Paul closed his eyes, counted to three and asked, "Which ones? Bullet or burn?"

"How about both." A statement, not a request, a telling, not an asking.

 _Right_. Paul cleared his throat against the emotion that threatened to rust it shut and said, "The burn is from a homemade firebomb in Iraq." _I lived. Three of my squad didn't_. "The bullet scar comes from an attempted hit on me a year ago." He ghosted his hand over the pucker, which was still pinker than his other mementos of a life less ordinary.

"So, you're a hero?" Tyler asked.

"No. I don't consider myself a hero." Paul forced the words out, hoping it came off as modesty and not evasion. _I did some ugly shit last year, and over there, and I'd do it all again if I had to. I'm not a hero. I'm a fucking war criminal, that's what._

Strand looked him up and down. "Attempted hit?"

Paul locked eyes with him. "Yeah. Attempted. I was deep in a case and they tried to get me." He paused. "They didn't."
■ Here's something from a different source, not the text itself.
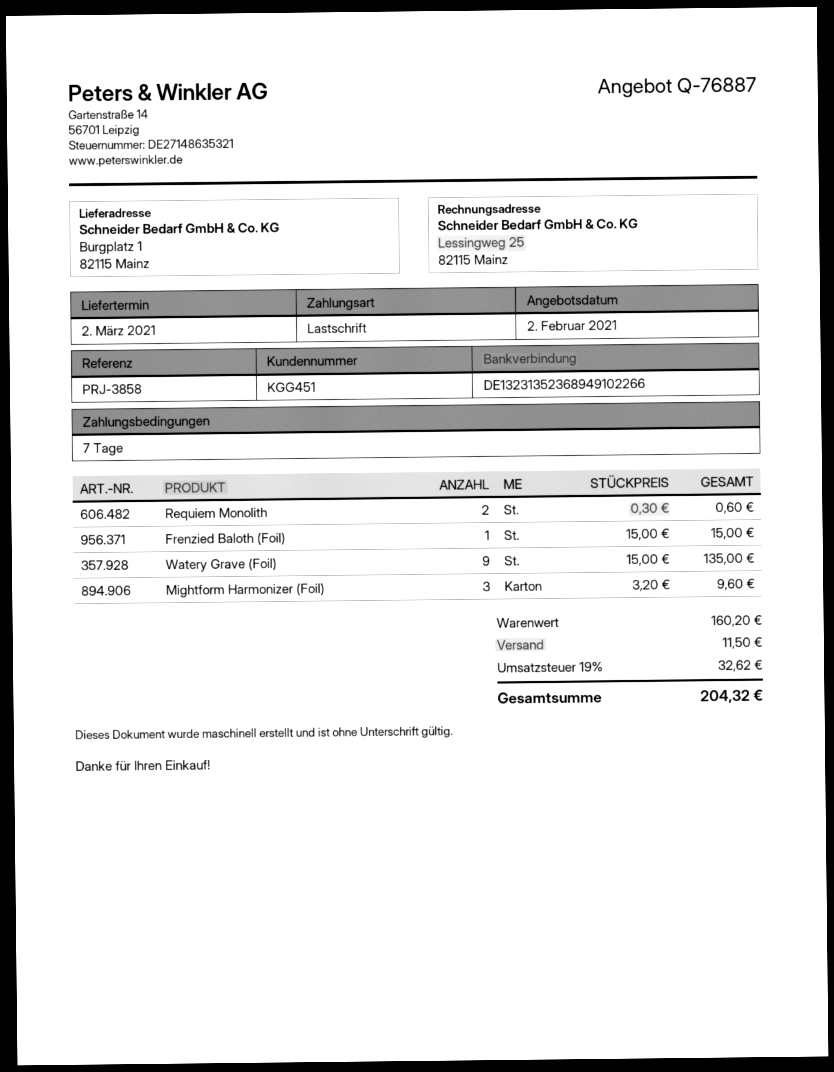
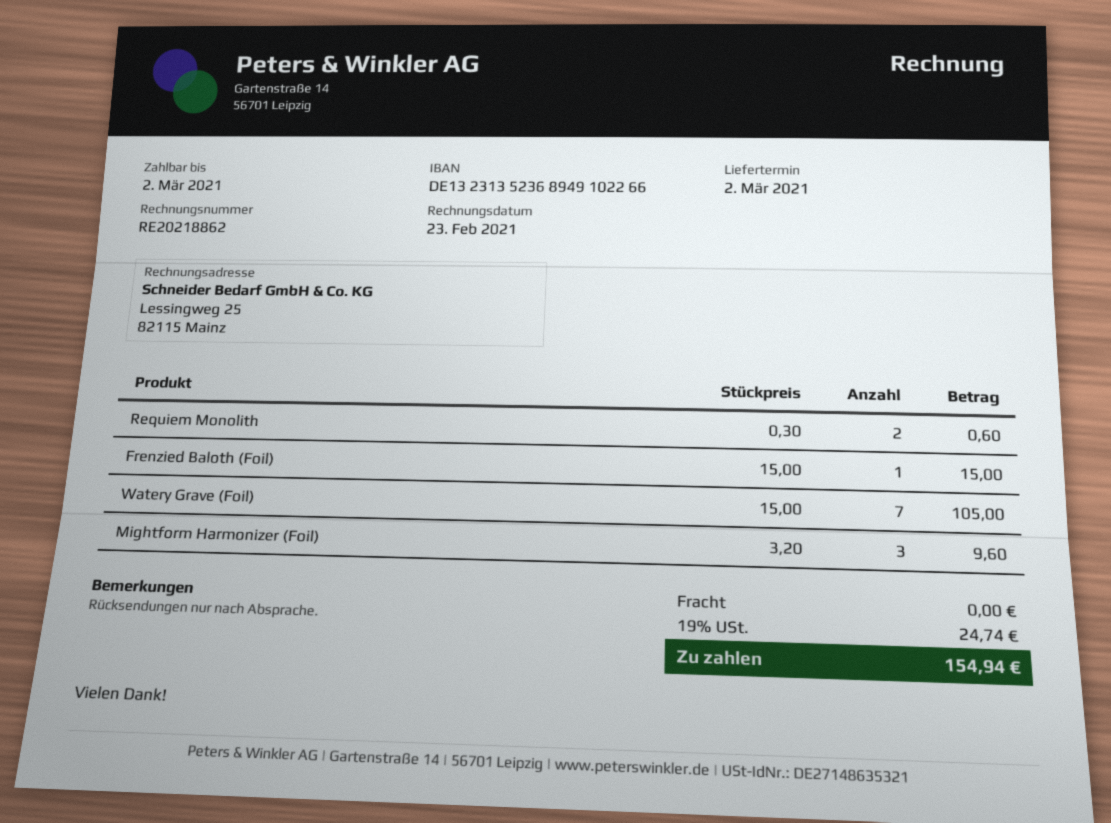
Watery Grave (Foil): 9 x 15.00 = 135.00 -> 7 x 15.00 = 105.00
shipping: 11.50 -> 0.00
tax: 19% = 32.62 -> 19% = 24.74
total: 204.32 -> 154.94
All of which told the truth and missed the mark by a million miles. He closed his eyes and clenched his fists against the memories. Walking into it, knowing it was a trap, but looking for the reverse. The _depth_ of Miguel's betrayal. His payback. The smell of cement, gunpowder, grease, dirt, and blood. (So much blood.) The flash-bang of gunfire in a dark and enclosed space. Stalking his stalkers, setting them up. (Feeling so alive and in the groove as he danced the razor's edge.) Staggering out of the exit, reaching for his phone, some sort of sixth sense telling him to look over and step aside a split second before the bullet Burris intended for his back caught him in the side of his chest, sending him ass over tea-kettle, phone clattering to the ground, shattering. Sobbing with pain as he rolled over and let his last shot fly, total luck job, catching Burris right in the throat. Half crawling, half staggering, begging the first passerby to call 911, shouting Velcorro's number to the EMTs, praying that he and Bezzerides would get to him in the hospital first before somebody else showed up to finish the job.

"I see." Strand's voice jostled Paul back to the present. "How many?"

"Six." Actually he couldn't remember the exact number any more -- despite hours of talking about it to the review board -- just that it was more than four.

Strand cocked his head and _looked_ at Paul, reassessing him.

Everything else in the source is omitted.